Two evaluation methods are supported:

  • Method 1: Effect retention approach. Evaluates whether Region 1 retains at least a fraction PI of the overall treatment effect: \(Pr[(\hat{\mu}_1 - \mu_0) > \pi \times (\hat{\mu} - \mu_0)]\).

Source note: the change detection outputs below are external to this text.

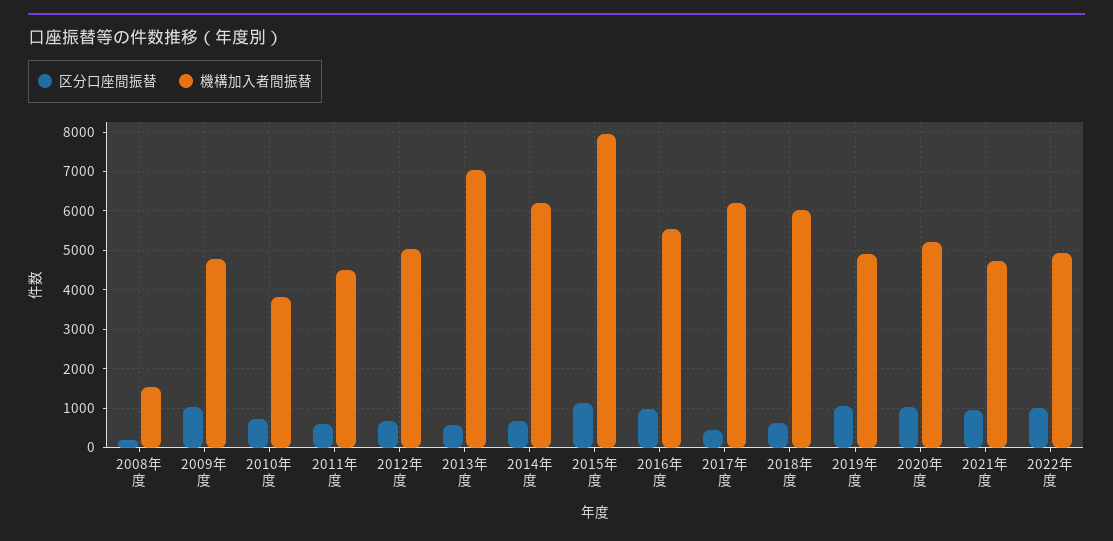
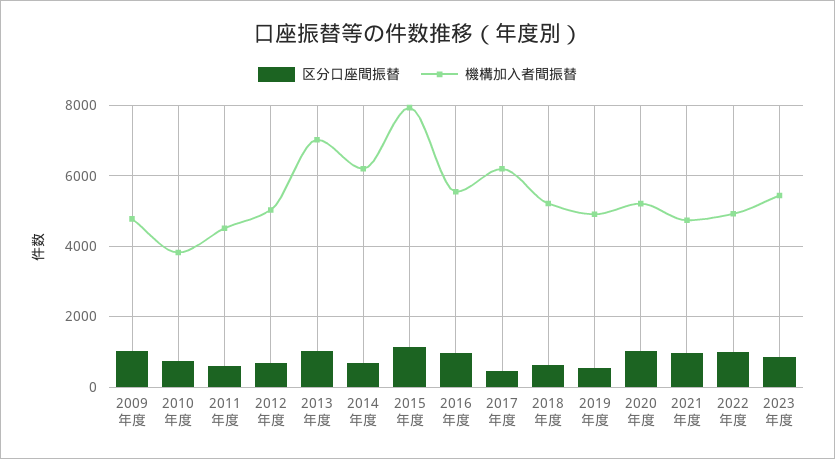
区分口座間振替, 2008年度: 200 -> none
機構加入者間振替, 2008年度: 1600 -> none
区分口座間振替, 2013年度: 600 -> 1000
機構加入者間振替, 2018年度: 6000 -> 5200
区分口座間振替, 2019年度: 1000 -> 600
区分口座間振替, 2023年度: none -> 800
機構加入者間振替, 2023年度: none -> 5400

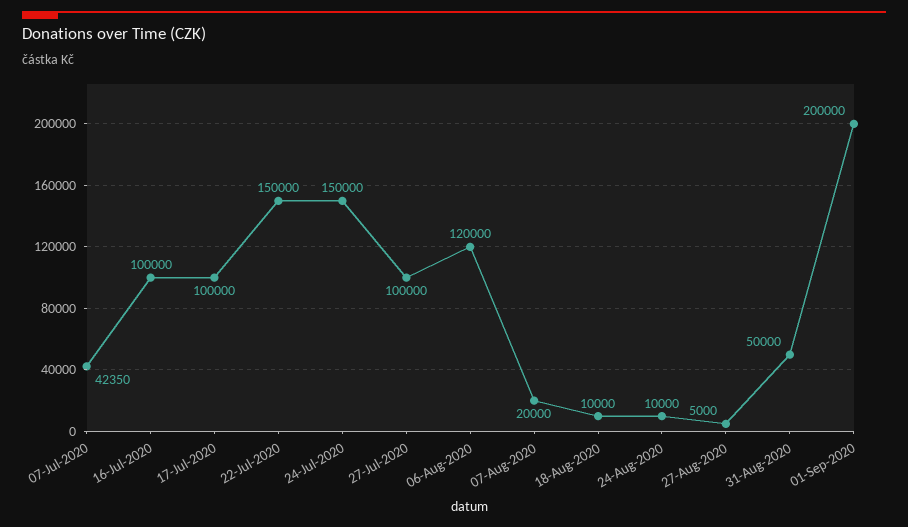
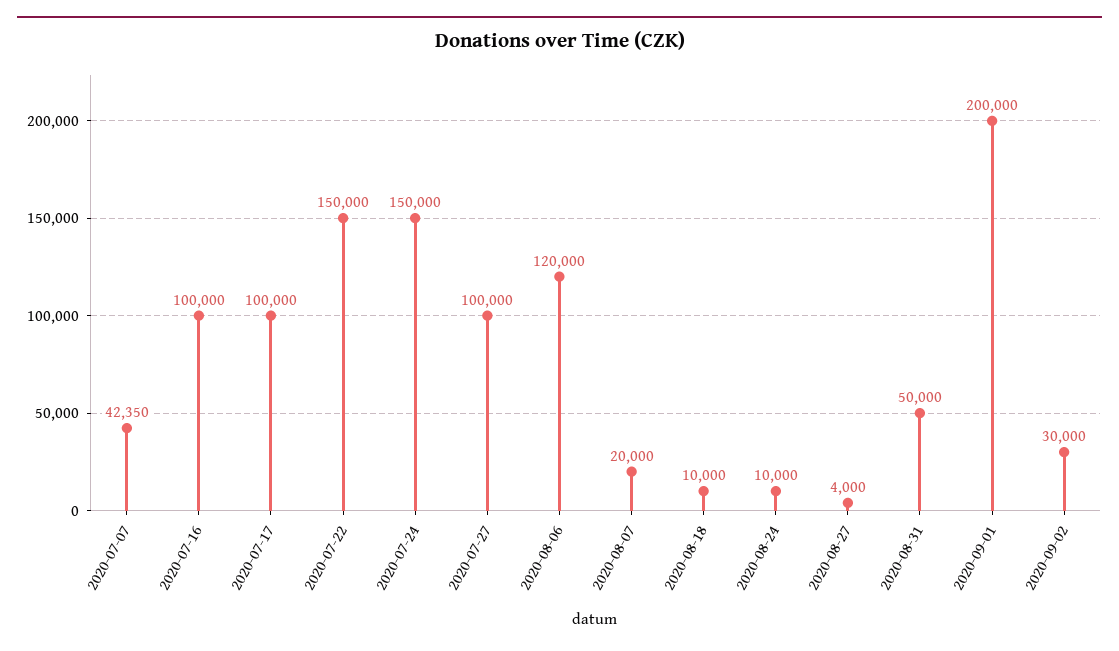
27-Aug-2020: 5000 -> 4000
2020-09-02: none -> 30000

  • Method 2: Simultaneous positivity across all regions. Evaluates whether all regional estimates exceed the null value: \(Pr[\hat{\mu}_j > \mu_0 \text{ for all } j]\).

Two calculation approaches are available:

  • "formula": Closed-form analytical solution based on normal approximation. Method 1 uses a two-block decomposition (Region 1 vs regions 2..J combined), which is valid for \(J \geq 2\). Method 2 supports \(J \geq 2\) regions.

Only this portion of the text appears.